▸ Exercise prompt: Among these records, tally each line with the word "size"; the answer is that number alone.

··· Data extracts

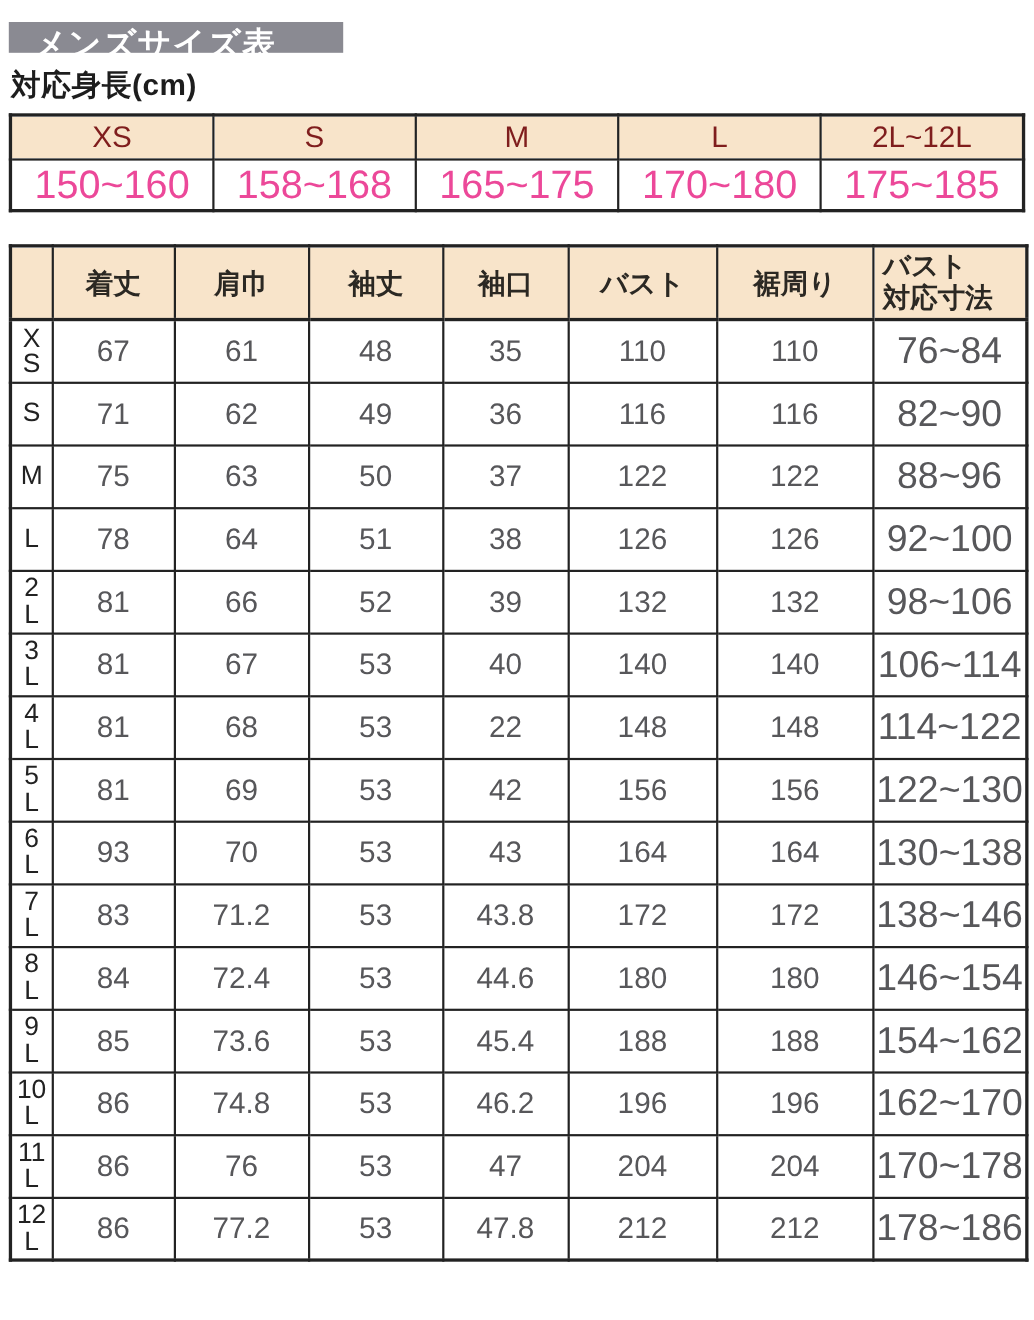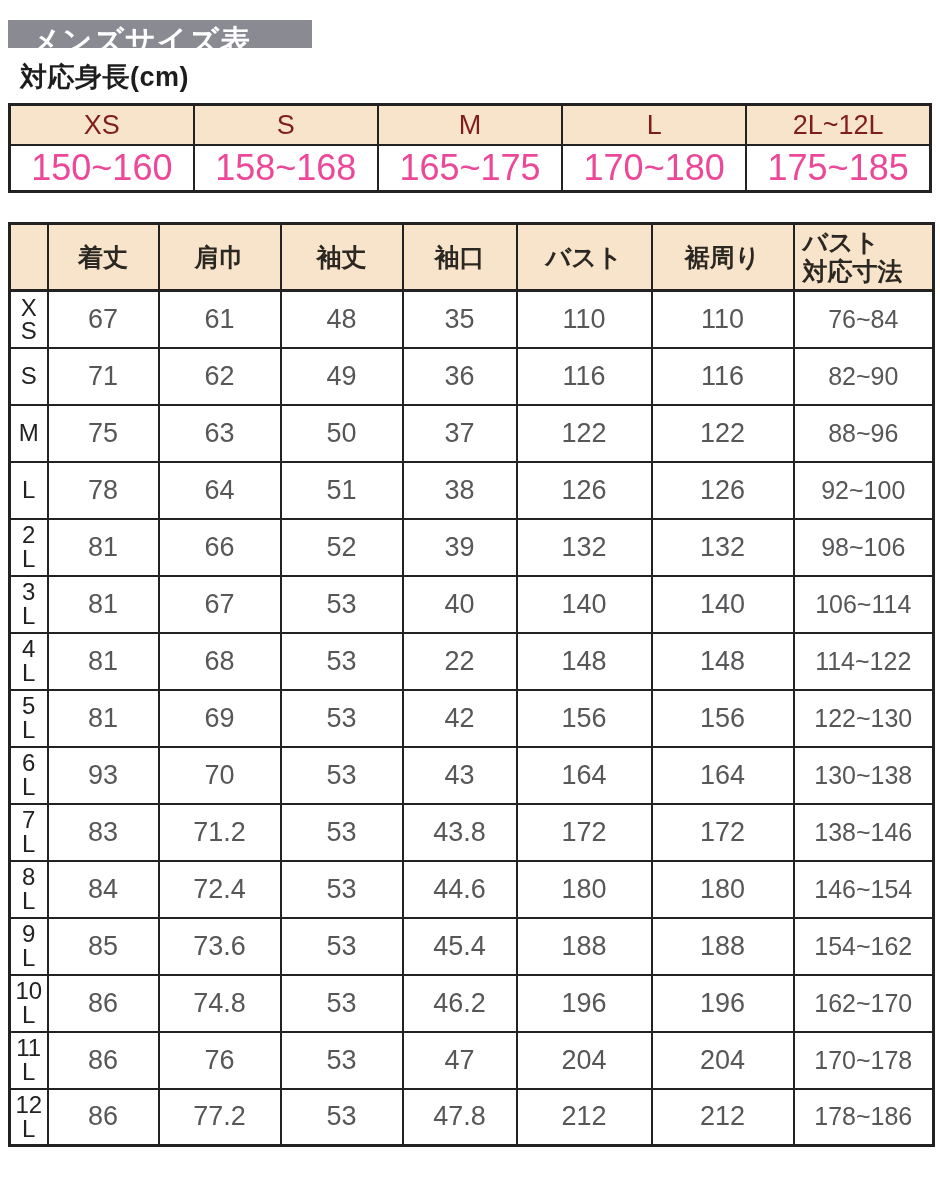--- a/index.html
+++ b/index.html
@@ -33,7 +33,7 @@
   
   .subtitle {
     margin-top: 11px;
-    margin-left: 12px;
+    margin-left: 2px;
     color: #1d1d1d;
     font-size: 27px;
     font-weight: bold;

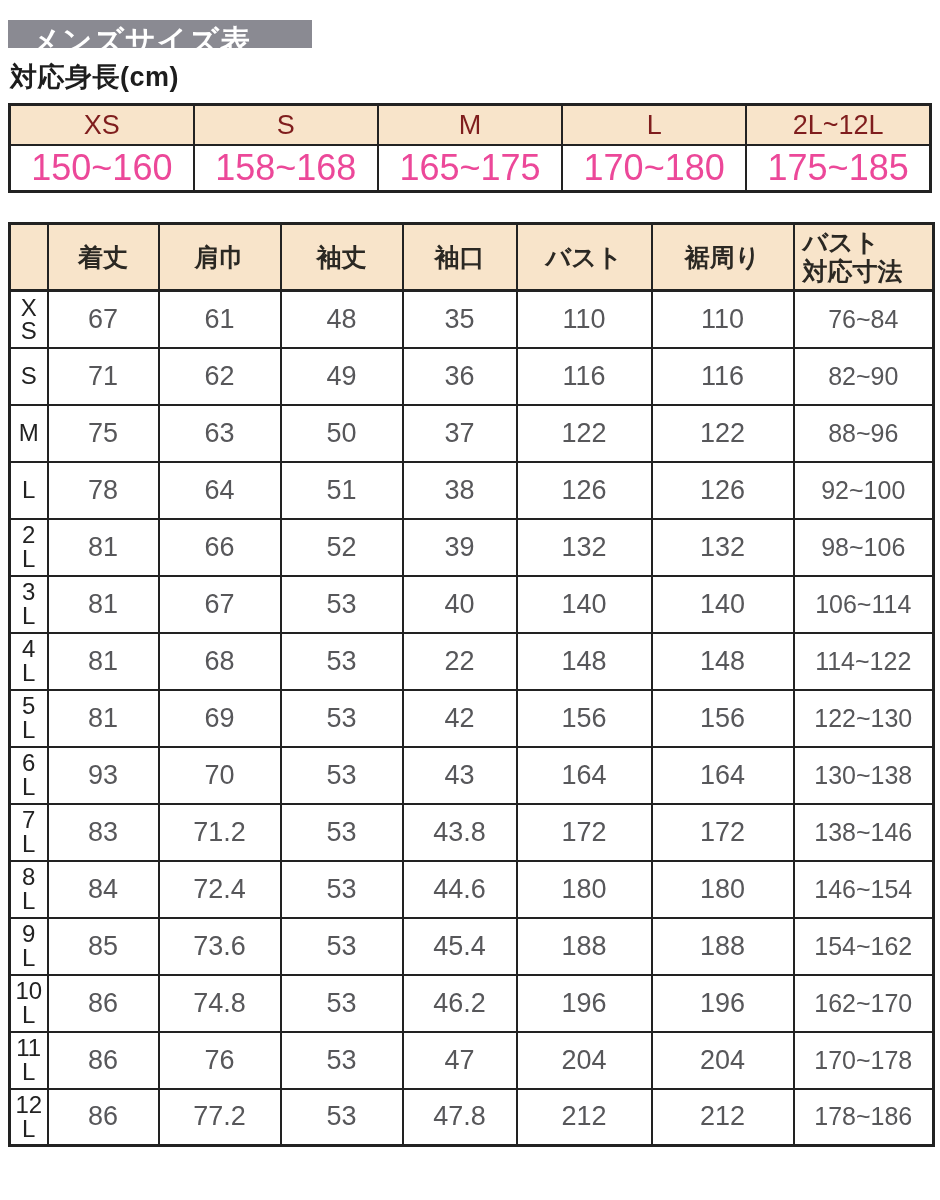--- a/index.html
+++ b/index.html
@@ -106,7 +106,7 @@
     font-weight: normal;
   }
   .main-table tbody td:last-child {
-    font-size: 25px;
+    font-size: 34px;
   }
 </style>
 </head>

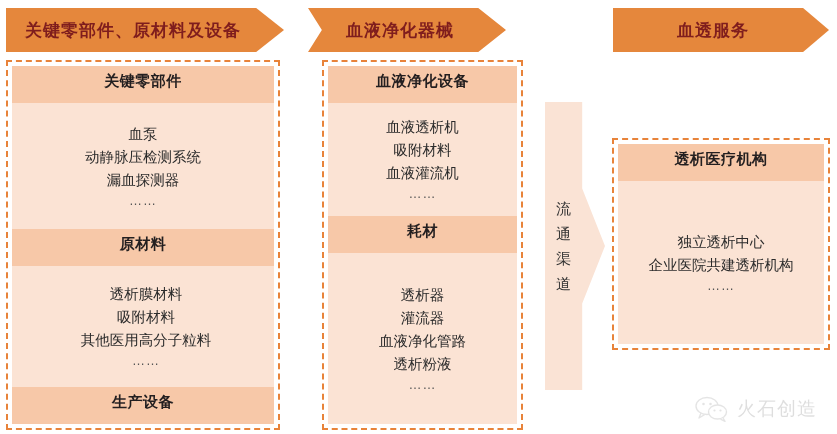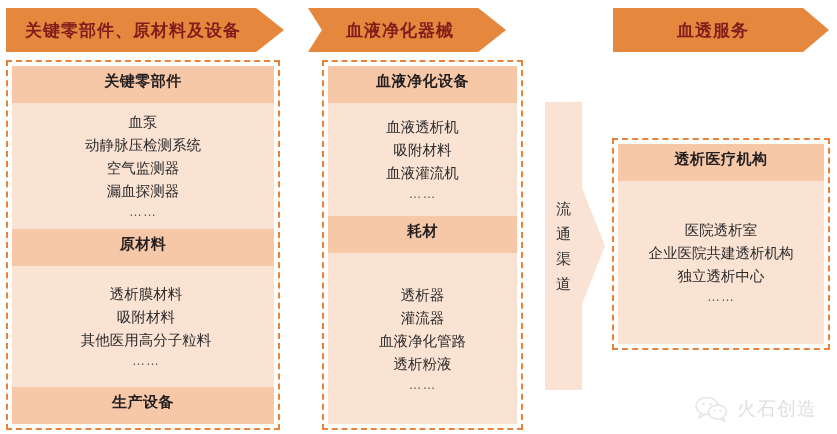--- a/index.html
+++ b/index.html
@@ -177,7 +177,6 @@
     <div class="sec-body c1-b1">
       <span class="line">血泵</span>
       <span class="line">动静脉压检测系统</span>
-      <span class="line">空气监测器</span>
       <span class="line">漏血探测器</span>
       <span class="line ellip">……</span>
     </div>

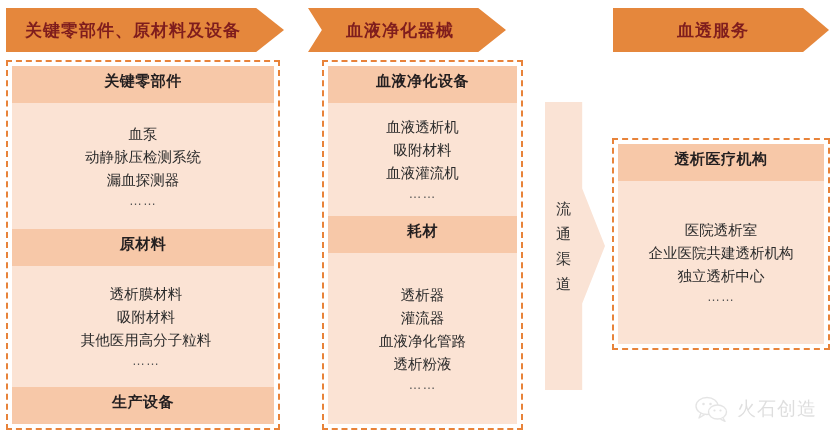--- a/index.html
+++ b/index.html
@@ -228,7 +228,6 @@
   <div class="inner">
     <div class="sec-head">透析医疗机构</div>
     <div class="sec-body">
-      <span class="line">医院透析室</span>
       <span class="line">企业医院共建透析机构</span>
       <span class="line">独立透析中心</span>
       <span class="line ellip">……</span>

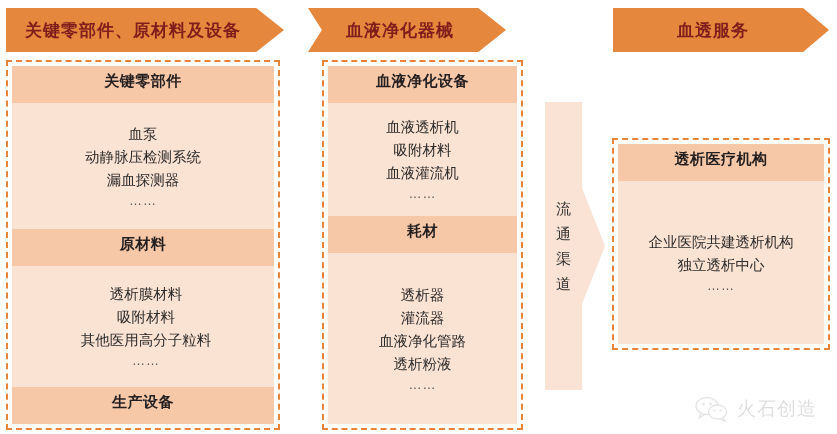--- a/index.html
+++ b/index.html
@@ -228,8 +228,8 @@
   <div class="inner">
     <div class="sec-head">透析医疗机构</div>
     <div class="sec-body">
+      <span class="line">独立透析中心</span>
       <span class="line">企业医院共建透析机构</span>
-      <span class="line">独立透析中心</span>
       <span class="line ellip">……</span>
     </div>
   </div>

······

▸ Response to this task: 3